The residual scatter plot is the vertical distance information set factor and a regression line. The residual plot examines the linear regression approach. It rapid appraises the degree to which the found values deviated from the projected values. Residual plot creator figures usually coast from the forecast statement as in the Sum of square errors (SSE).

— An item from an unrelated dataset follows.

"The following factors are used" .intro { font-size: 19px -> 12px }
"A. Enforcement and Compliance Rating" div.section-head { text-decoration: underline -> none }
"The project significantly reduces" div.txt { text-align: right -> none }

The residual scatterplot clarifies the deviation of the distinction among the discovered values and predicted values.
There are one of a kind kinds of residual plots:
To prepare a residual line plot, you need the predicted values as well as the residuals.

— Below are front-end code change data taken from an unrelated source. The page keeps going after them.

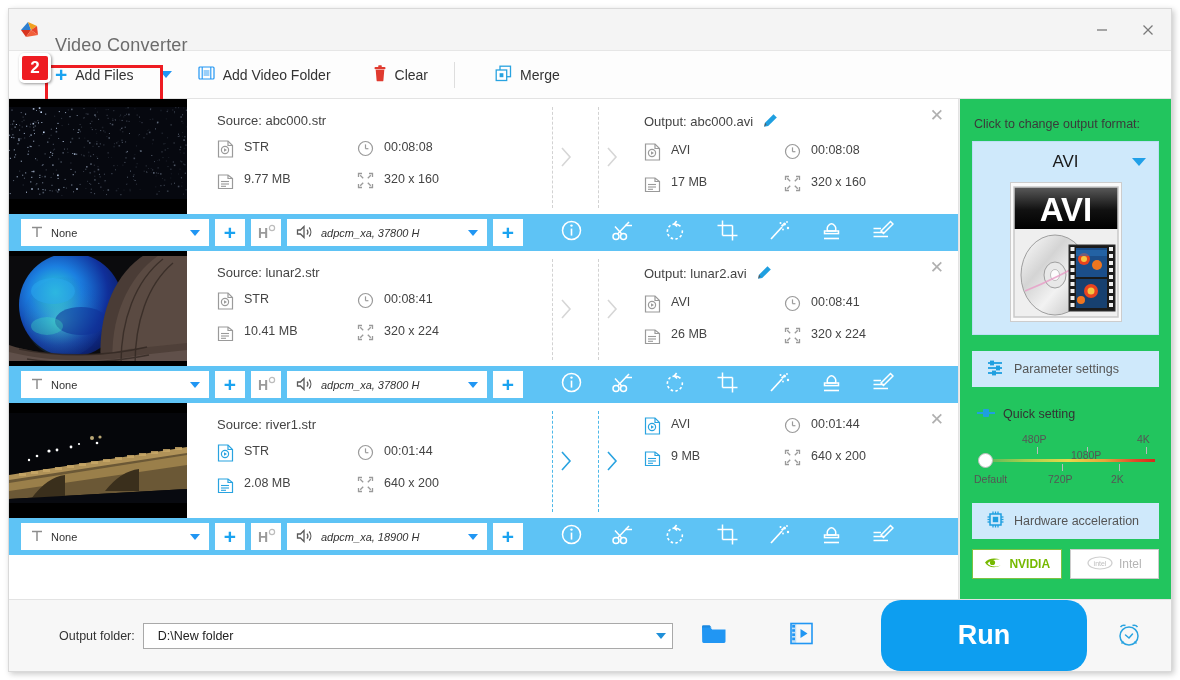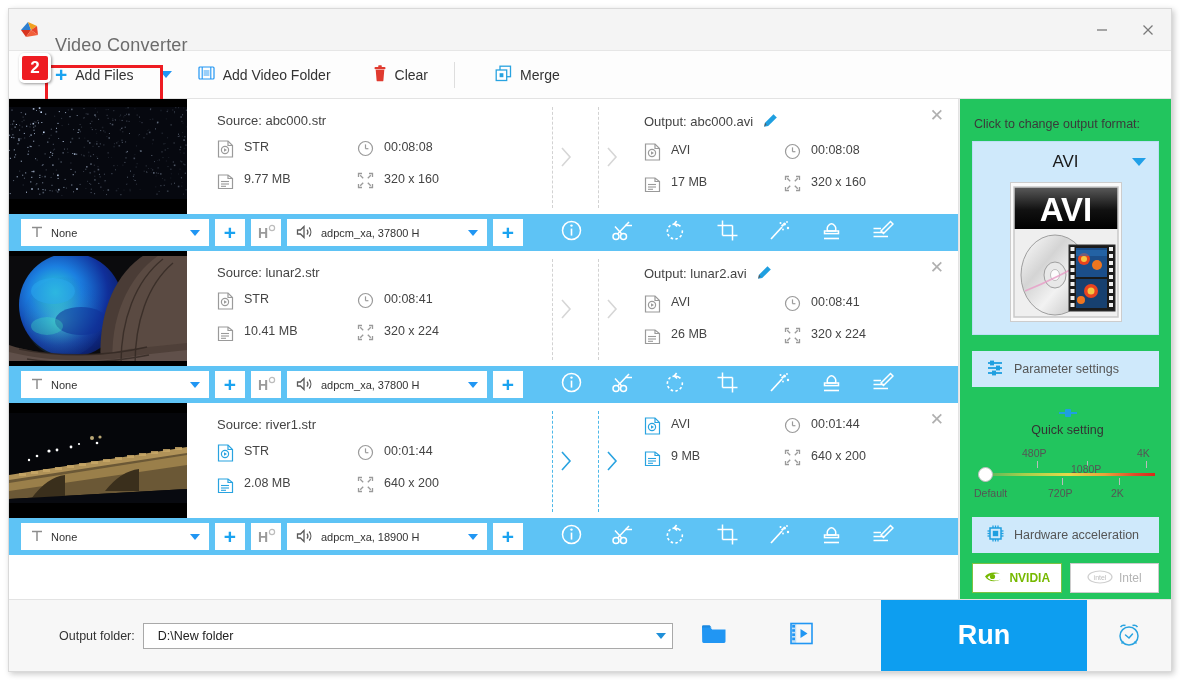"adpcm_xa, 37800 H" .sel-aud { font-style: none -> italic }
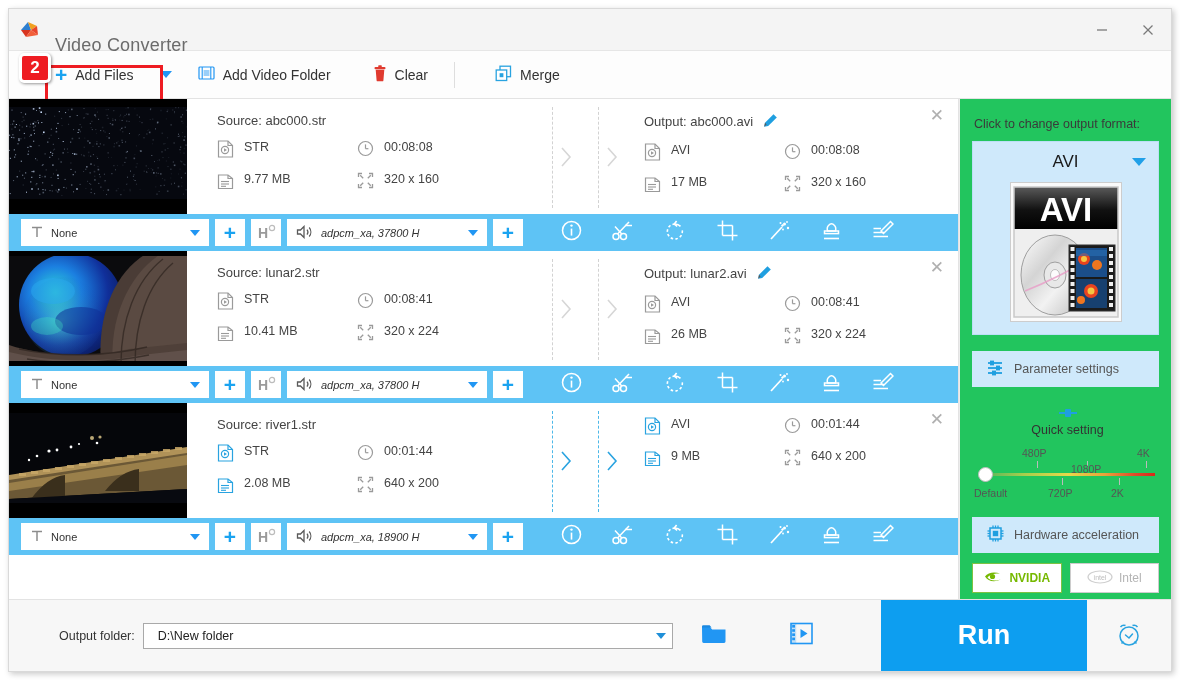"Quick setting" .qs-row { flex-direction: column -> none; gap: none -> 7px }
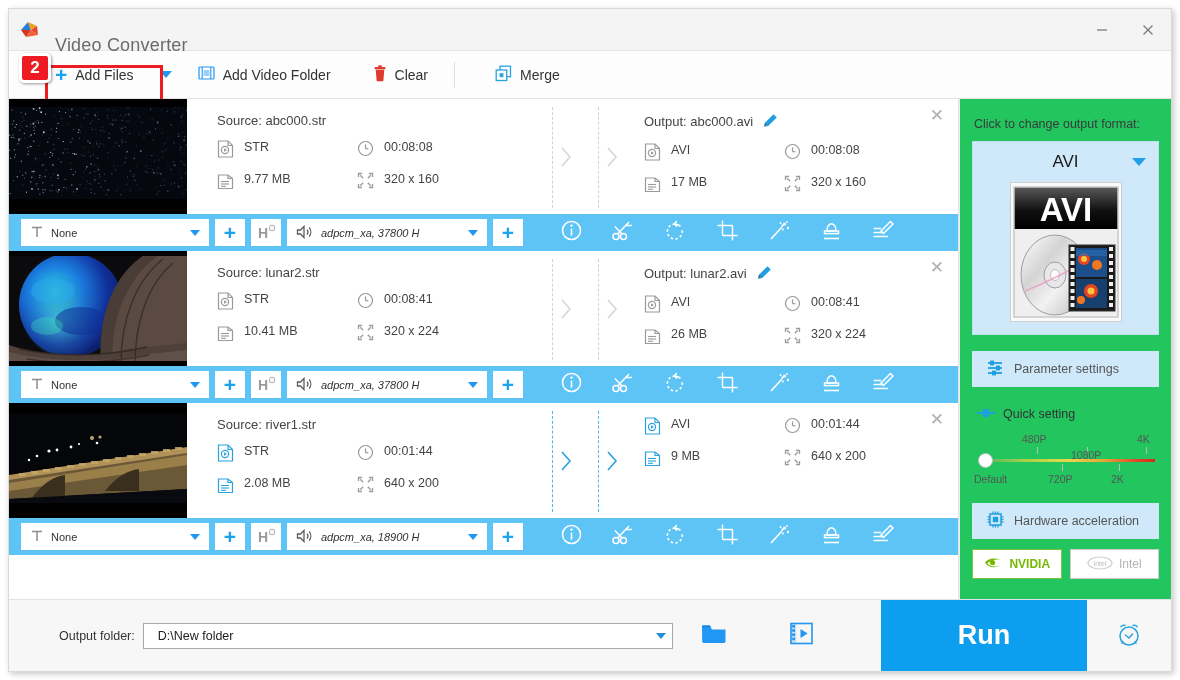"Run" .run-btn { border-radius: none -> 20px }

After calculating the regression equation, we can compute the predicted values by substituting the independent variable into the regression equation. \( \hat{Y} = 5 + 0.30X \)
The predicted and residual values are displayed in the table below:
Obs. | X | Y | Predicted Values | Residuals value=(Y-P.V) |
1 | 2 | 4 | 5 + 0.30 × 2 = 5.60 | 4 - 5.60 = -1.60 |
2 | 10 | 6 | 5 + 0.30 × 10 = 8.00 | 6 - 8.00 = -2.00 |
3 | 4 | 8 | 5 + 0.30 × 4 = 6.20 | 8 - 6.20 = 1.80 |
4 | 8 | 16 | 5 + 0.30 × 8 = 7.90 | 16 - 7.90 = 8.10 |
5 | 12 | 18 | 5 + 0.30 × 12 = 8.60 | 18 - 8.60 = 9.40 |
The residual plot calculator attracts the graph among the found values and actual values through the following method:
Input:
Output:
Heteroskedasticity refers to conditions in which the variance of the residuals indicates too much difference between the real and determined values. The residual graph calculator makes certain the residual factors are displaying Heteroskedasticity or not.
If the residual points inside the residual scatter plot appear inside the curved sample. It way the regression version you have got particular is not accurate.